The European Union says it is ready to offer Iran the most sophisticated civilian nuclear technology as part of an incentives package aimed at persuading Tehran to stop enriching uranium.
EU foreign policy chief Javier Solana discussed the offer during a news conference after EU foreign ministers held talks in Brussels Monday on Iran.
Solana said the technology will help Iran build nuclear power plants. He added if Tehran rejects the offer, it will mean it wants something different.
On Sunday, Iranian President Mahmoud Ahmadinejad said Tehran will reject any European offer that requires an end to Iran's nuclear activities.
The United States and its European allies have been pushing for a U.N. Security Council resolution that would oblige Iran to stop enriching uranium.
Meanwhile, Afghanistan has offered to mediate between the United States and Iran in the standoff over Tehran's nuclear program.

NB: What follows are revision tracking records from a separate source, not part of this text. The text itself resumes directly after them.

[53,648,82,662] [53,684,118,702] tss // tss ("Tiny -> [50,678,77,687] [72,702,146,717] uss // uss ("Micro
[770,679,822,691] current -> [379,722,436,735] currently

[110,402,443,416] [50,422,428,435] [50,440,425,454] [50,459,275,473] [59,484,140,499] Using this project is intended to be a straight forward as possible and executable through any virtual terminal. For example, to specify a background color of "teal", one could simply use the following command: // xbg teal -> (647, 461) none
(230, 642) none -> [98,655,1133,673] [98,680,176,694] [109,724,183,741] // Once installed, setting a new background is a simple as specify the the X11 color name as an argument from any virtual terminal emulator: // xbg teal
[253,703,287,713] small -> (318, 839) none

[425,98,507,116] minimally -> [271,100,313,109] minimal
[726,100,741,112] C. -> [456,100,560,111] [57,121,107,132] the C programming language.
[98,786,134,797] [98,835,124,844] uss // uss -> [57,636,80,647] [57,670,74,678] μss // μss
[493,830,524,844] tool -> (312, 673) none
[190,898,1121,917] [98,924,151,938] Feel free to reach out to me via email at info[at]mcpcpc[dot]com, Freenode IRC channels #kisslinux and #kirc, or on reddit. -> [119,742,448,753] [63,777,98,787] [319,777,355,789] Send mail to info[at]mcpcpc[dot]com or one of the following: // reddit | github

Afghan Foreign Minister Rangeen Dadfar Spanta made the offer in an interview with the German newspaper Bild am Sonntag. Spanta said he and Afghan President Hamid Karzai plan to travel to Iran later this month to see if they can help bring a peaceful solution to the conflict.

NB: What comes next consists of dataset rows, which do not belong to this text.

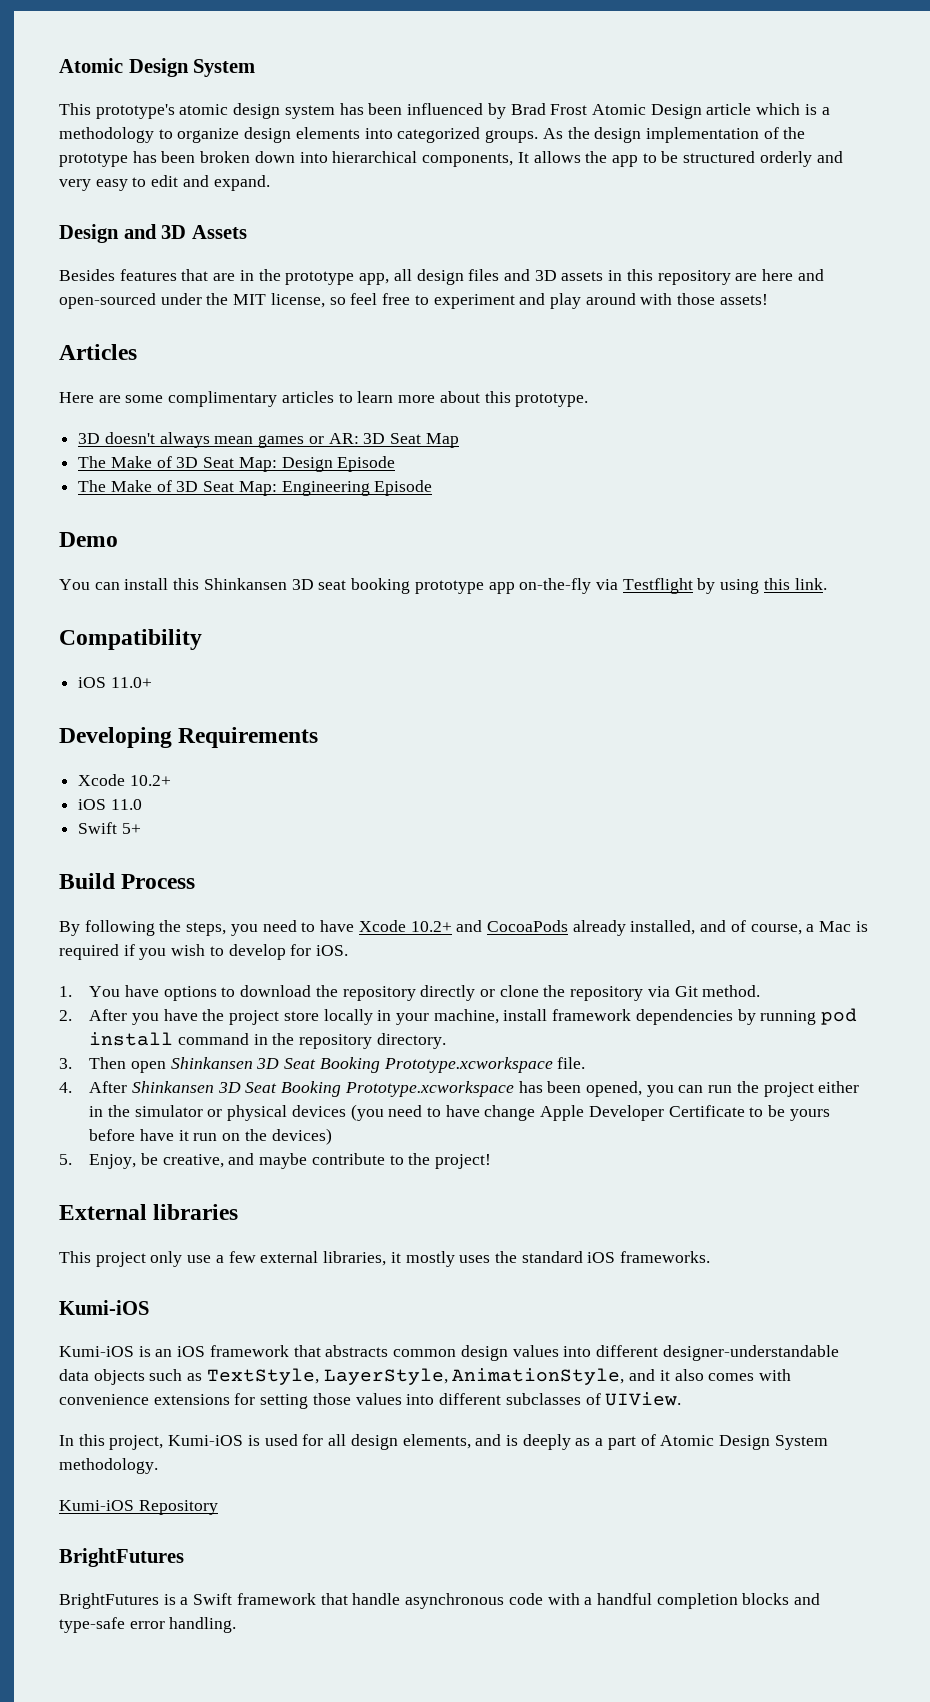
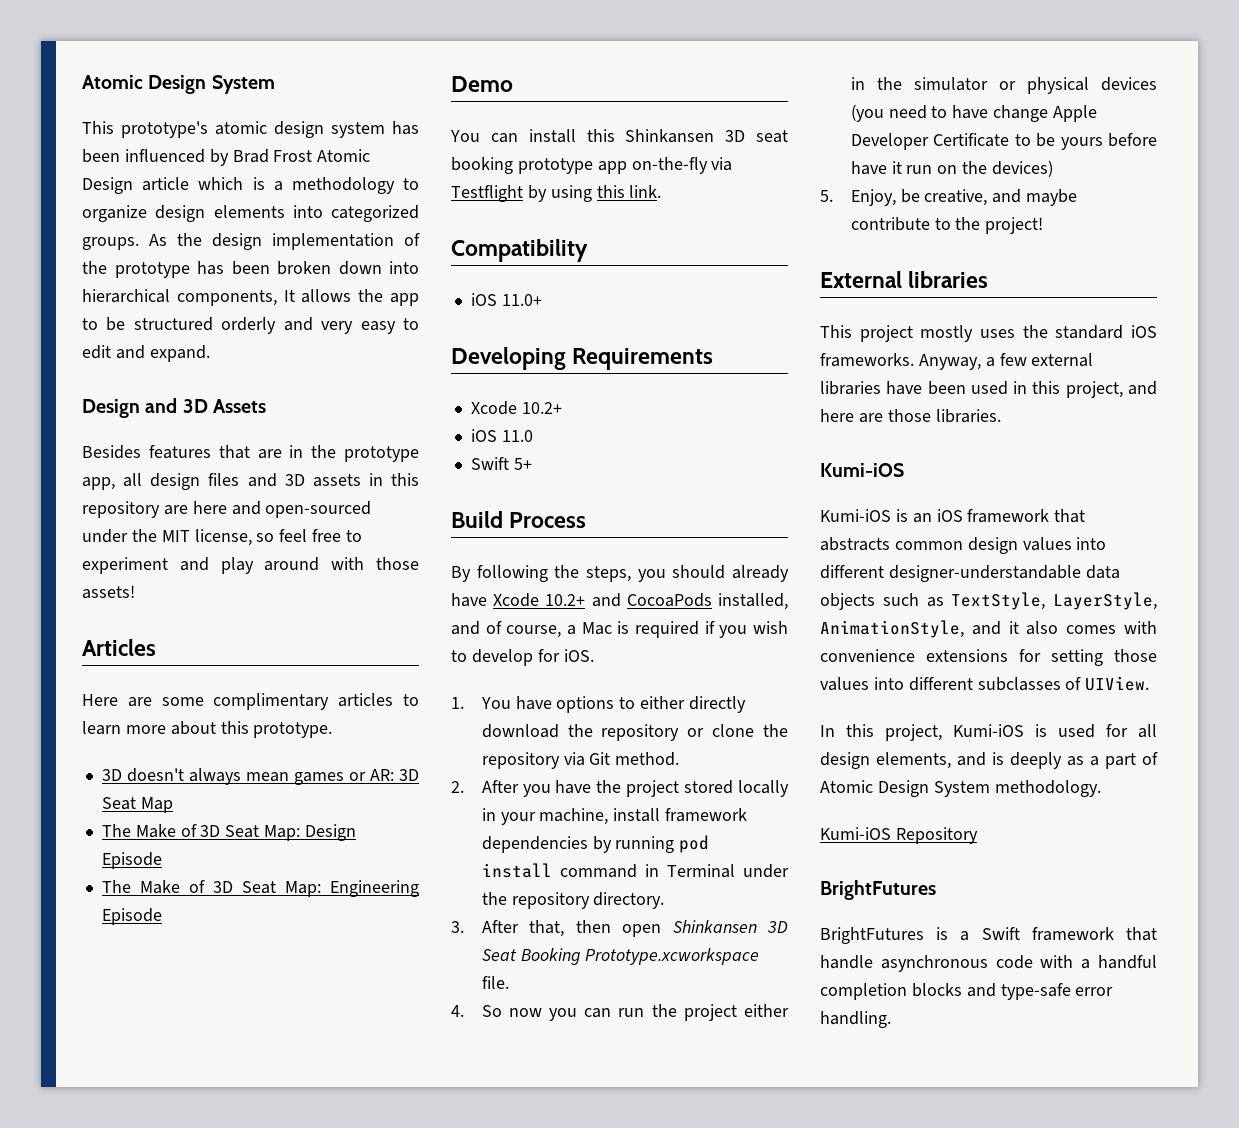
[262,920,316,932] need to -> [672,565,789,582] should already
[572,920,626,936] already -> (712, 600) none
(236, 992) none -> [640,696,746,713] either directly
[420,985,476,1001] directly -> (680, 732) none
[283,1011,319,1021] store -> [684,780,734,794] stored
(268, 1039) none -> [666,864,789,878] Terminal under
[89,1057,127,1069] Then -> [481,920,611,937] After that, then
[89,1081,642,1097] After Shinkansen 3D Seat Booking Prototype.xcworkspace has been opened, -> [481,1005,542,1017] So now
[150,1251,401,1267] only use a few external libraries, it -> (913, 333) none
(711, 1257) none -> [918,353,1094,370] [820,381,1157,398] [820,409,1001,423] Anyway, a few external libraries have been used in this project, and here are those libraries.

And U.N. Secretary-General Kofi Annan called for a quick and peaceful end to disputes over nuclear programs in Iran and North Korea.
Western powers say they suspect Iran is using its nuclear research as a cover for developing an atomic bomb -- a charge Tehran denies. North Korea says it has nuclear bombs and that it is making more, despite past pledges not to develop such weapons.